ABBY NOYCE: You can just put CREB, yes. And CREB binds to specific regions on the DNA and affects the transcription of those genes. So it causes those particular proteins that are being coded for by those regions of DNA. It changes how they are expressed, whether more of them are synthesized or fewer of them are synthesized, which is why you'll see people saying that LTP, long-term potentiation, has a short stage, which is this stuff with the AMPA receptors being phosphorylated and more AMPA receptors being moved to the tip, and then a longer stage that has to do with gene expression and protein synthesis, which takes a few hours to really kick in.

AUDIENCE: [INAUDIBLE]

ABBY NOYCE: AMPA receptors and NMDA receptors are both glutamatergic receptors. They both respond to glutamate.

AUDIENCE: [INAUDIBLE]

ABBY NOYCE: Yeah, AMPA.

AUDIENCE: OK.

ABBY NOYCE: And AMPA receptors are just your classic ionotropic receptor. The neurotransmitter binds to them, they open up. A particular kind of ion gets to go through their channel. NMDA receptors are special because even after the neurotransmitter binds to them, they've still got that magnesium ion blocking them until the cell depolarizes past a certain point, so only when lots of AMPA receptors have already opened up, or the AMPA receptors have already been opened a bunch of times to let all that sodium in. So NMDA receptors are picky. They only open up when there's been lots of activity coming to the cell. Does that make sense?

So remember, this is instantiating this idea of neurons that fire together wire together. So when the presynaptic neuron is firing to the postsynaptic neuron, and the postsynaptic neuron is really depolarized, which means that it in turn is probably firing, then that synapse gets strengthened.

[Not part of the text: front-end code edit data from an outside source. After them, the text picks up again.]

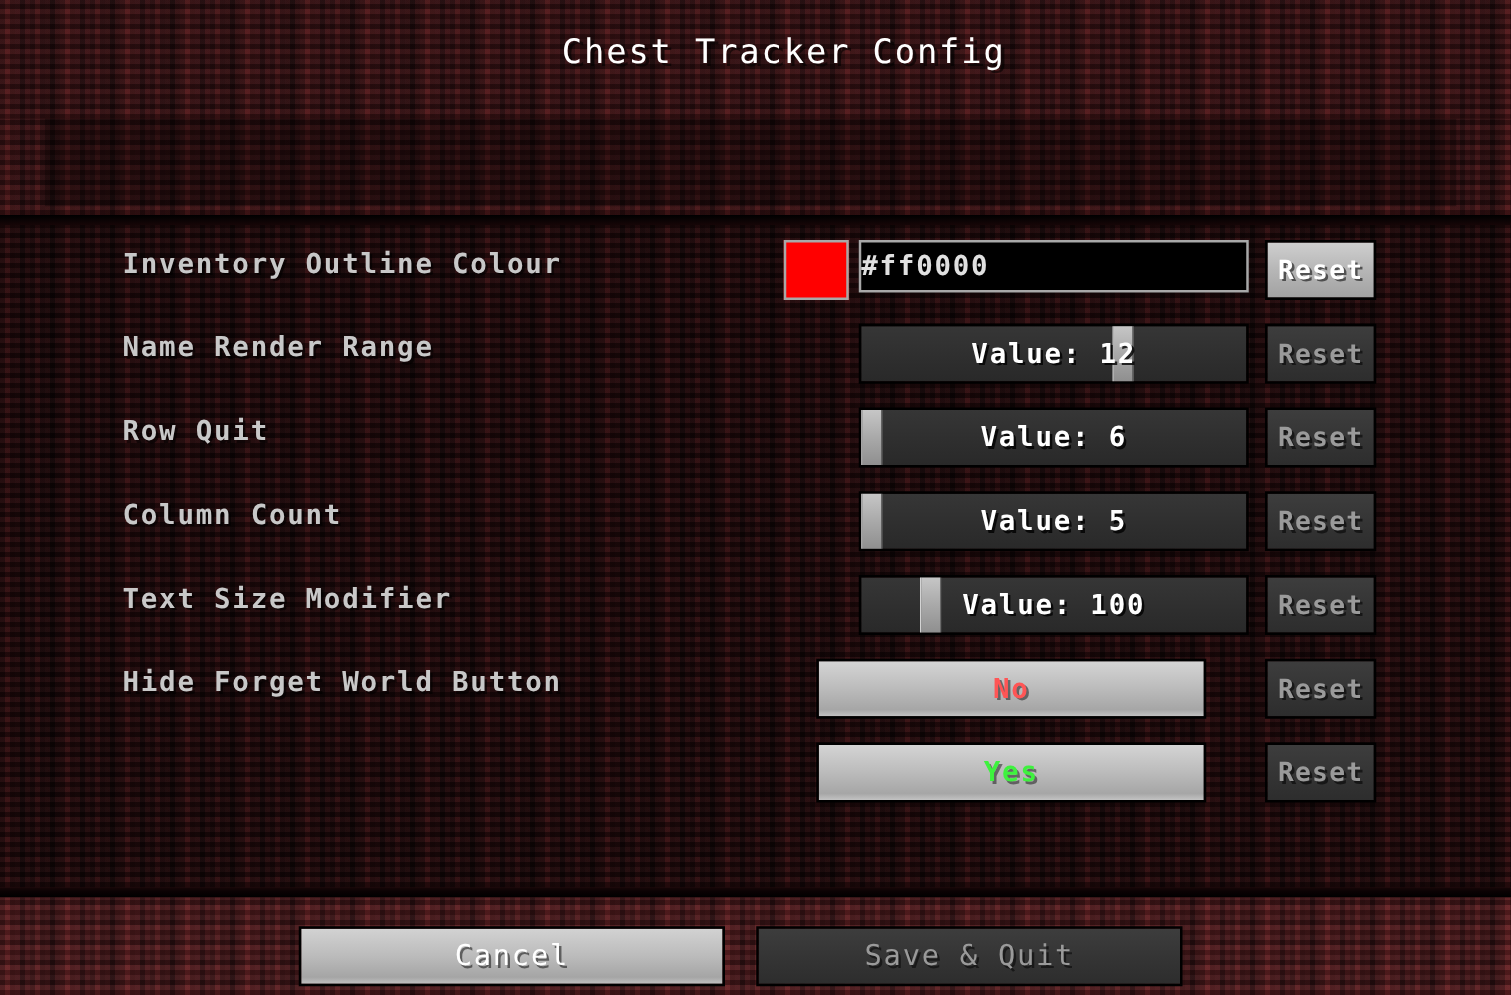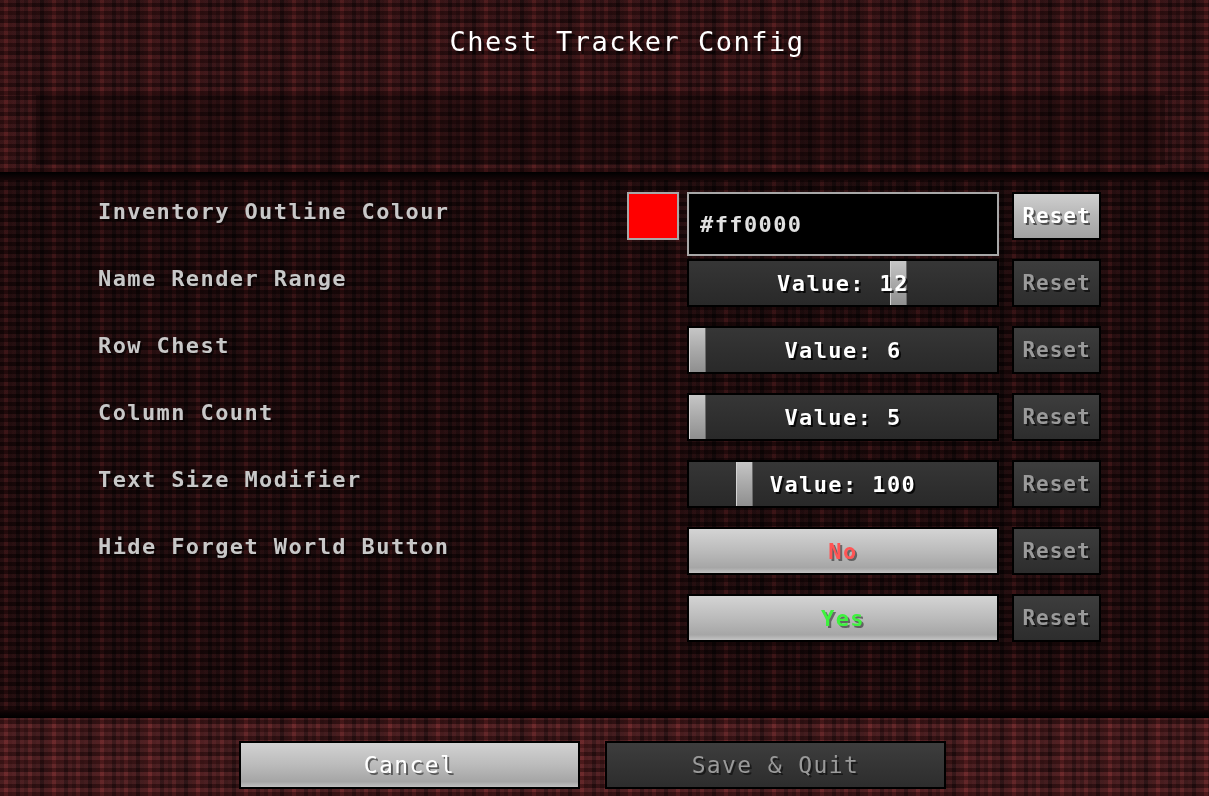"#ff0000" .textfield { height: 64px -> 42px; padding-left: 11px -> none }
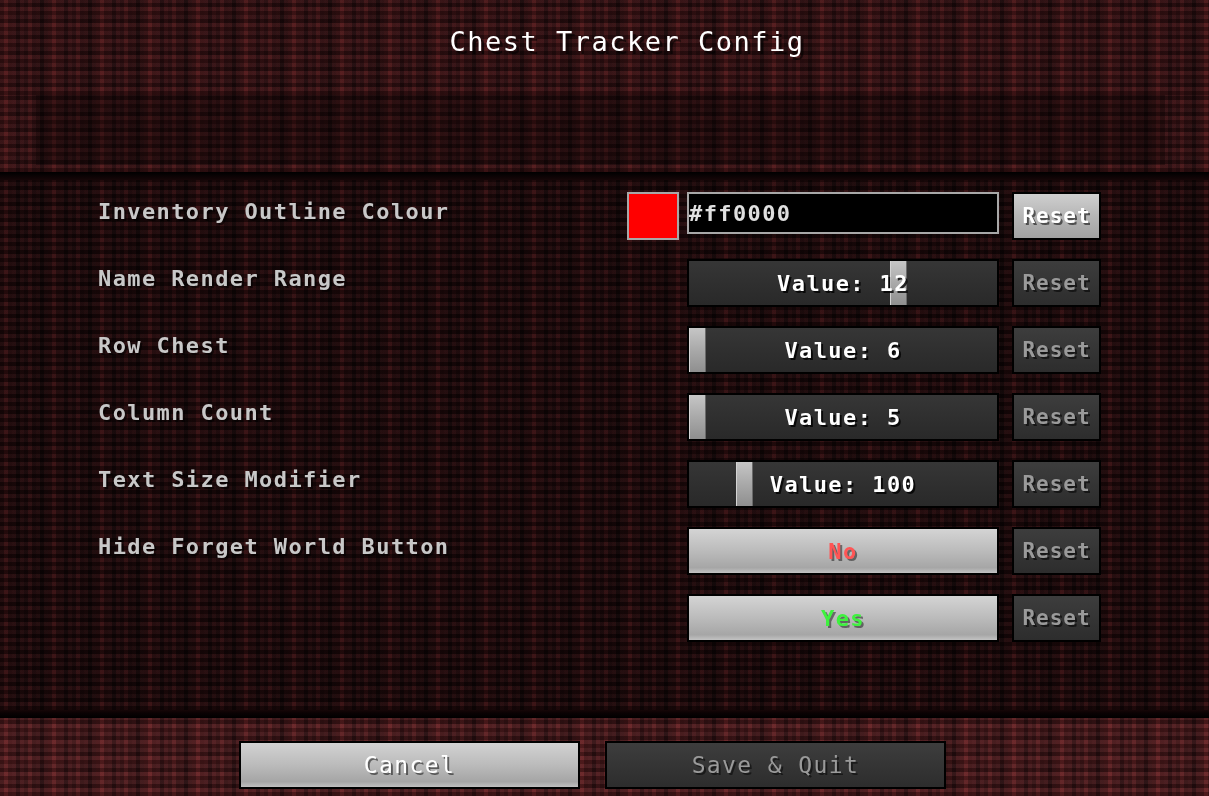"Row Chest" div.row-label { text: Chest -> Quit }
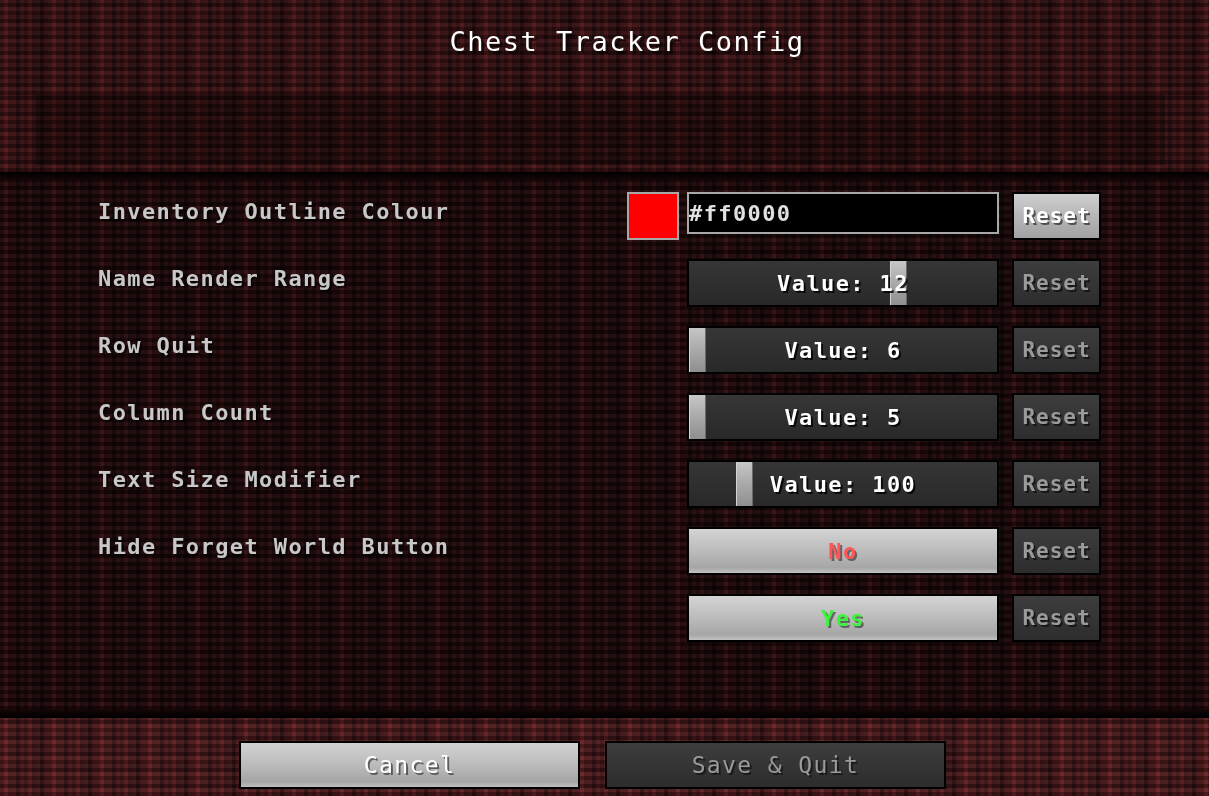"No" .toggle { left: 687px -> 653px }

But if the presynaptic neuron is firing and the postsynaptic neuron only depolarizes a little bit, then it won't strengthen. It depends on when both neurons in the chain are firing is where you'll see this strengthening of the synapse, making it more receptive to that glutamate, so that when the glutamate is released, then it has a bigger effect on the postsynaptic neuron by putting out more receptors, by strengthening these receptors, by phosphorylating them. That's what that CaM kinase is doing, so that they stay open longer, so more sodium gets in. All of these are changes that are allowing that postsynaptic cell to be more sensitive, really, to the presynaptic cell. Are we good?